Problem requirements — Lines with the string "height" are to be identified in the listing and copied.

Record excerpts —
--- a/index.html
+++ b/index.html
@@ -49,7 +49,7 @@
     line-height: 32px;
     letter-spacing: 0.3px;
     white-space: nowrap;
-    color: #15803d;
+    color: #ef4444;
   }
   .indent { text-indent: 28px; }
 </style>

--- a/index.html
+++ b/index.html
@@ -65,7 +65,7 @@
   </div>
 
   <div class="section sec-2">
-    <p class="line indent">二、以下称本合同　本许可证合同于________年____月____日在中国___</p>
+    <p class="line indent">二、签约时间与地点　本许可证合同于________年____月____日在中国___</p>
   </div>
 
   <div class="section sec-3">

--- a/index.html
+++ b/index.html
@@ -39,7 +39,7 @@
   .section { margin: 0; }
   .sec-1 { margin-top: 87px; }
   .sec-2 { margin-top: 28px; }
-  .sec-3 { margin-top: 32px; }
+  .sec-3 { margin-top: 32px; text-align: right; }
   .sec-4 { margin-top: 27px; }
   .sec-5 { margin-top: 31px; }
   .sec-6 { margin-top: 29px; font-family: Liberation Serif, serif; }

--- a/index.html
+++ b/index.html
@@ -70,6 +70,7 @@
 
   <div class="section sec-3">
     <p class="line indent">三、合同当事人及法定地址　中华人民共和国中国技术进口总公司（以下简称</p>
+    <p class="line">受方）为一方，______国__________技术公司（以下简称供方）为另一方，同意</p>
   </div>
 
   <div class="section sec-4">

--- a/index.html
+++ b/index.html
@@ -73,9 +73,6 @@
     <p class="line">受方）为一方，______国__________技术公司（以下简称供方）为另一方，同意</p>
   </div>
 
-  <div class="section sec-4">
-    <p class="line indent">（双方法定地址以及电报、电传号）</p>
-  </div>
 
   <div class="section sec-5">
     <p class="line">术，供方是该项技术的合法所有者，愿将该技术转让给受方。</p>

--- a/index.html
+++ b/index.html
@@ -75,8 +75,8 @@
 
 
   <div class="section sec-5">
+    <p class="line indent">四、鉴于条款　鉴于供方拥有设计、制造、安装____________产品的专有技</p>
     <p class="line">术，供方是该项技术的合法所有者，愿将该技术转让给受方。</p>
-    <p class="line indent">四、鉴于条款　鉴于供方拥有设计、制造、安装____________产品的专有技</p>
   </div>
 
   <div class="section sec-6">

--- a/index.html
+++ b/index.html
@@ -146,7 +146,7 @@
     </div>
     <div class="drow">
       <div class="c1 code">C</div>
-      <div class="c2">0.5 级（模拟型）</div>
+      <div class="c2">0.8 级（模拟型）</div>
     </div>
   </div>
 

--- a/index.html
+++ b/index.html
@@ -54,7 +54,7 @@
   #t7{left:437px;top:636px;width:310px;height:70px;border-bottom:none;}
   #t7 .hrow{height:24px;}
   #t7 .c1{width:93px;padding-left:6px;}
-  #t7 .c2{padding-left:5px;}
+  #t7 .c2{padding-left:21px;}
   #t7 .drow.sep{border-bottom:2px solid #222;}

Result for this exercise —
     line-height: 32px;
   #t7{left:437px;top:636px;width:310px;height:70px;border-bottom:none;}
   #t7 .hrow{height:24px;}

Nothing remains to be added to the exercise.